When we think of the sounds of nature like the spine-shivering call of a Canadian loon the idea of the natural noise of plants is not on the radar. Yet plant sounds are part of the fabric of our living landscapes. Imagine the whistling moan of the west coast wind passing through the sky-high branches of Sitka spruces (Picea sitchensis). Perhaps our most conversant and widely-heard plant is the trembling aspen- a plant whose calming rustle is a consequence of its very botanical structure.
Trembling aspens are the arboreal icons of the interior British Columbia landscape. Growing as colony-forming trees they reach from head-high dwarfs to 25 m tall giants. The colonies are clones of a single genetic type, consisting of root sucker shoots of the same plant, connected underground. Some people have suggested that these aspen stands represent the largest individual organisms on earth. Trunks and branches are creamy to greenish white often covered in a thin greyish dust. Ancient trunks turn dark, corky and fissured. The simple deciduous leaves are arranged alternately. They are pointed, broadly egg-shaped to somewhat circular, tending toward a heart-shaped base. Size ranges from about 3-9 cm long by 3-8 cm wide. Leaf margins bear long white hairs and small teeth. The upper leaf surface is medium green, however underneath it is noticeably paler. In the cooling days of fall the leaves turn brilliant gold and light up the mountain sides and valleys, providing a last cheerful burst of colour before the cold frozen winter.
Trembling aspen’s talkative tendency derives from the leafstalks. They range from 2-7.5 cm long and are distinctively flattened. The flattened form allows them to dance or tremble in the wind. Indeed Salish elders of south Vancouver Island called it the dancing plant or tree. Even with the faintest breeze the leaves rustle, and they literally snap at higher wind speeds.
Aspen flowers appear in mid-spring with males and females on separate plants. The male catkins reach 2-3 cm long, the females 4-10 cm long. Each ephemeral male flower is packed with little stamens. The female flowers mature into short-stalked, lance-shaped capsules with fluffy seeds that drift widely upon warming spring and summer winds.
Trembling aspens inhabit many sites from ravines, meadows and swales to forests, upland slopes and ridges. They form distinctive groves or copses in otherwise open terrain. They occur from lowland valley bottoms far up mountain slopes. Widespread from Alaska to Arizona, they nearly dominate the lowland interior landscape of British Columbia. Though absent from most of the coastal zone, a distinctive variety occurs on eastern Vancouver Island and Gulf Islands. Now uncommon, it may have dominated the landscape 12,000 years ago, when now-extinct giant bison roamed widely.
First Nations knew the trees well and had many uses for them. Coast Salish people used it as an important general internal medicine.
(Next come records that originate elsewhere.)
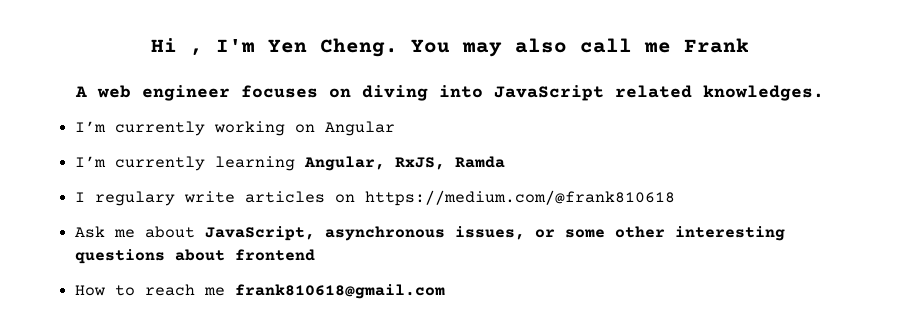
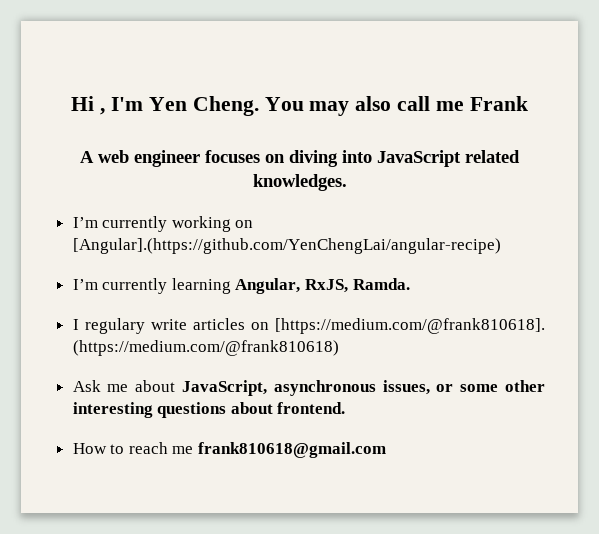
[325,121,396,136] Angular -> [72,238,501,254] [Angular].(https://github.com/YenChengLai/angular-recipe)
[455,156,506,168] Ramda -> [352,278,410,290] Ramda.
[365,190,676,206] https://medium.com/@frank810618 -> [275,318,545,334] [72,340,339,356] [https://medium.com/@frank810618]. (https://medium.com/@frank810618)
[235,249,316,261] frontend -> [277,402,346,414] frontend.

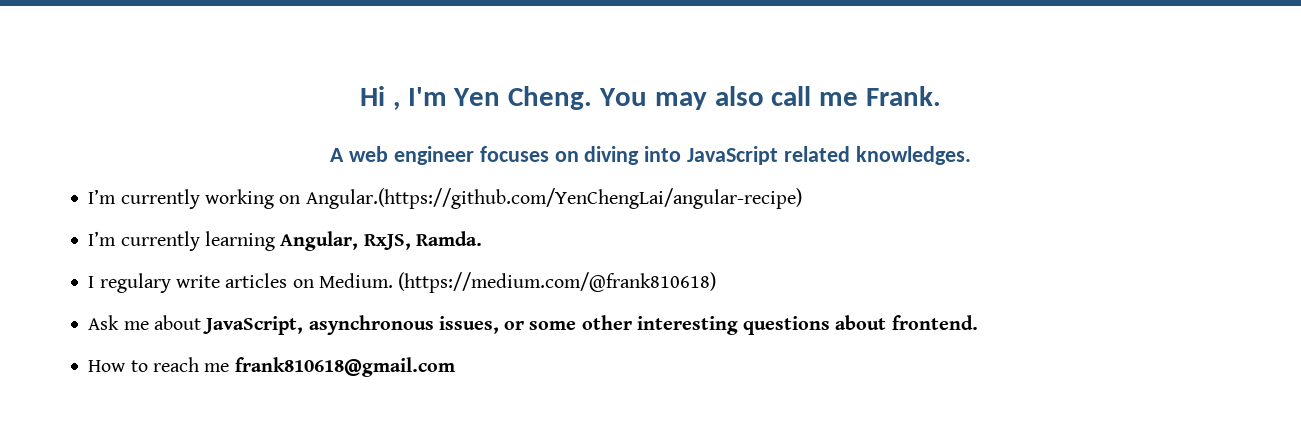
[469,96,528,111] Frank -> [866,86,942,106] Frank.
[72,238,501,254] [Angular].(https://github.com/YenChengLai/angular-recipe) -> [305,188,802,209] Angular.(https://github.com/YenChengLai/angular-recipe)
[275,318,545,334] [https://medium.com/@frank810618]. -> [318,273,393,288] Medium.

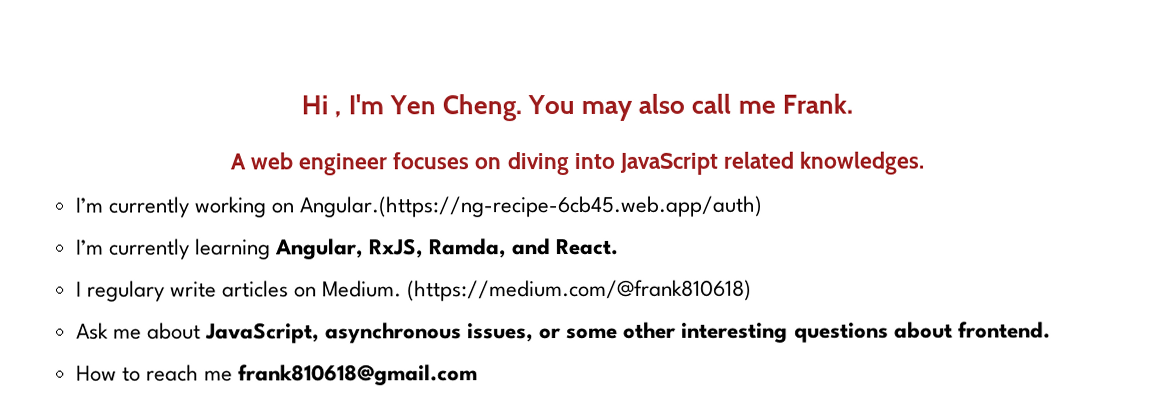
[305,188,802,209] Angular.(https://github.com/YenChengLai/angular-recipe) -> [299,195,764,218] Angular.(https://ng-recipe-6cb45.web.app/auth)
[415,231,482,246] Ramda. -> [429,238,620,259] Ramda, and React.

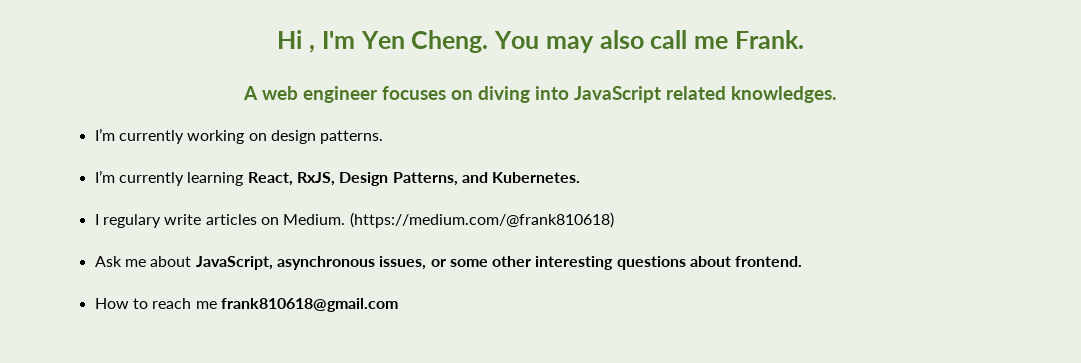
[299,195,764,218] Angular.(https://ng-recipe-6cb45.web.app/auth) -> [270,130,384,144] design patterns.
[274,238,620,260] Angular, RxJS, Ramda, and React. -> [247,172,581,186] React, RxJS, Design Patterns, and Kubernetes.

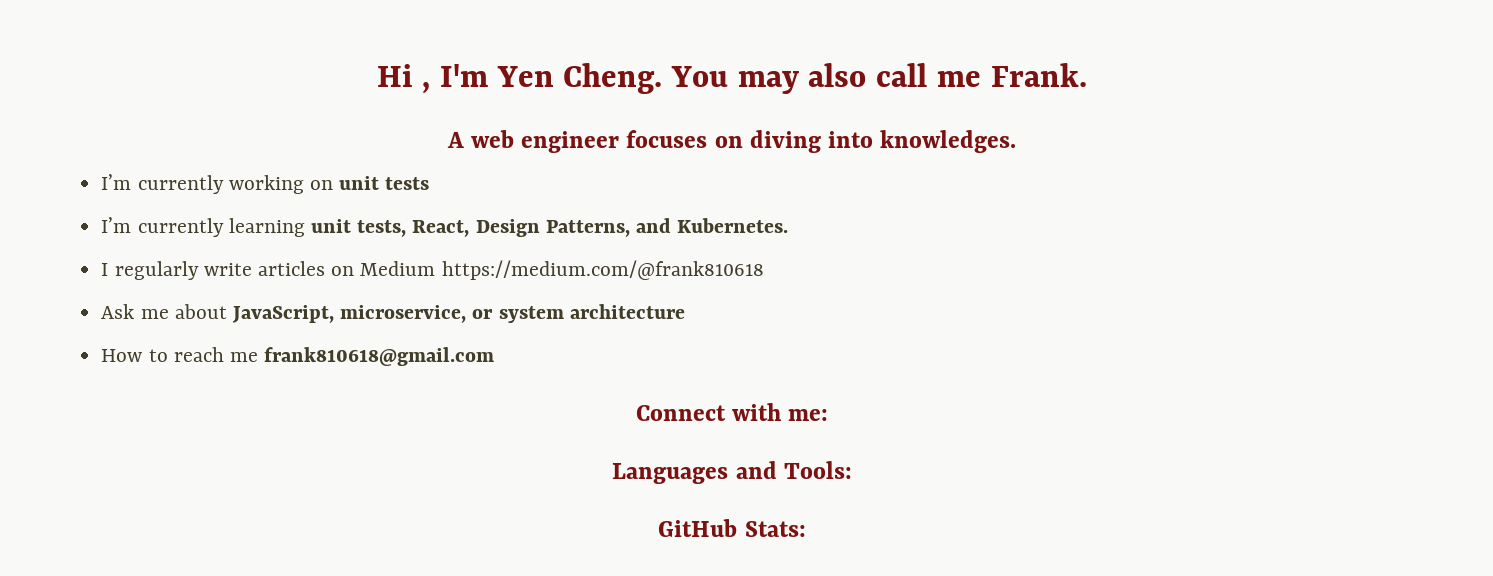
[574,86,726,103] JavaScript related -> (873, 139) none
[270,130,384,144] design patterns. -> [339,176,430,190] unit tests
[247,172,335,186] React, RxJS, -> [310,219,470,237] unit tests, React,
[102,214,161,228] regulary -> [114,261,199,280] regularly
[283,212,614,228] Medium. (https://medium.com/@frank810618) -> [360,260,764,280] Medium https://medium.com/@frank810618
[276,256,803,270] asynchronous issues, or some other interesting questions about frontend. -> [340,304,685,323] microservice, or system architecture
(398, 305) none -> [635,403,829,421] [612,461,852,484] [658,519,806,537] // Connect with me: // Languages and Tools: // GitHub Stats:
For this purpose an infusion of the bark was made by pouring hot water on it and then drunk. Mixed with other tree barks it was also a constituent of another powerful medicine and some even recalled it being used for birth control. In the interior, the Ulkatcho People of the west Chilcotin knew trembling aspen as a strong medicine and the bitter bark could be boiled or chewed. Aspen bark like willow bark contains salicylates, the same medically active compounds in willows and the original basis for aspirin (acetosalicylic acid). Externally, medicinal preparations were used for earaches and insect bites. The sweet spring inner bark was eaten, but turned bitter as the weather warmed. The light wood was fashioned into tipi poles, canoe paddles and bowls. Lye made from aspen ashes and animal fat was turned into soap and used to prepare moose hides.
These remarkable trees grow so widely that it is hard to imagine the need to conserve or even plant them. Aspens have enormous ecological values including wildlife benefits such as beaver food, habitat for many animals and the capacity to stabilize soils and generate masses of organic matter. They are widely used in restoration, being best propagated from seed but also from cuttings. Aspen-dominated watersheds produce water of high quality.
Certainly the coastal copses deserve conservation and protection. They are not the same as the widespread inland variety. Many have been destroyed or badly reduced because they occur in now-urbanized zones of Victoria and surrounding communities. Even inland patches provide unusual habitats and the trees themselves are especially important for cavity nesting birds such as woodpeckers because of the easily excavated soft wood.
Next time you see aspens do not dismiss them as some sort of woody weed. Rather think of them as habitat, as remarkable well-adapted natives with an ancient history in BC. Think of them as brilliant golden symbols of the fall and the coming respite of winter. And imagine how silent it might be without the gentle calming rustle of their dancing leaves.